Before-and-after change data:
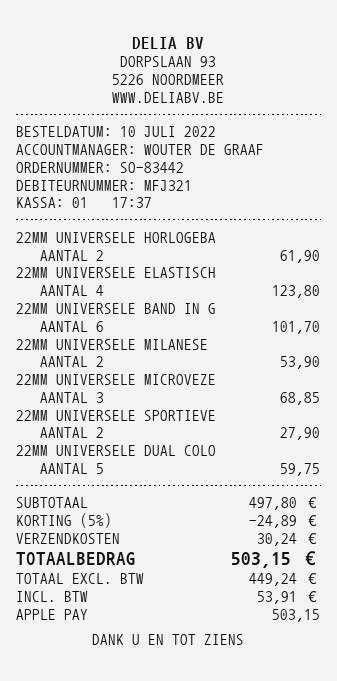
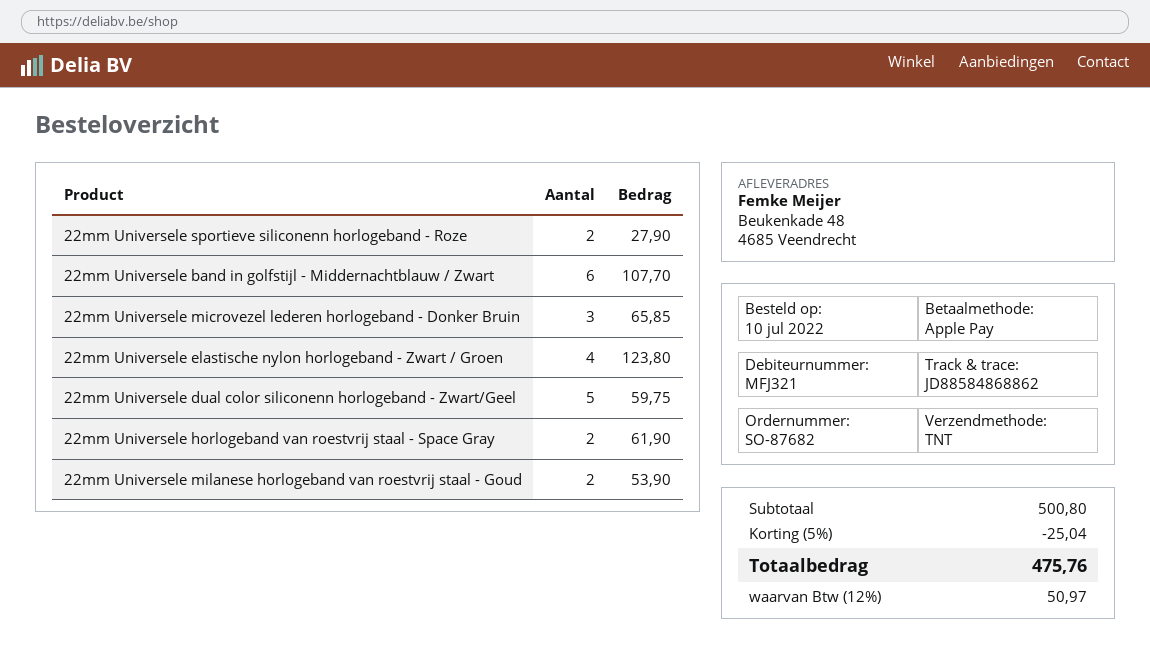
order number: SO-83442 -> SO-87682
22MM UNIVERSELE BAND IN G: 6 for 101.70 -> 6 for 107.70
22MM UNIVERSELE MICROVEZE: 3 for 68.85 -> 3 for 65.85
subtotal: 497.80 -> 500.80
discount: 5% = 24.89 -> 5% = 25.04
shipping: 30.24 -> none
tax: 53.91 -> 50.97
total: 503.15 -> 475.76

• _Work to complete_:
Send back, unchanged, every line of the records from the one with "22MM UNIVERSELE BAND" through the last.

• _Answer_:
22MM UNIVERSELE BAND IN G: 6 for 101.70 -> 6 for 107.70
22MM UNIVERSELE MICROVEZE: 3 for 68.85 -> 3 for 65.85
subtotal: 497.80 -> 500.80
discount: 5% = 24.89 -> 5% = 25.04
shipping: 30.24 -> none
tax: 53.91 -> 50.97
total: 503.15 -> 475.76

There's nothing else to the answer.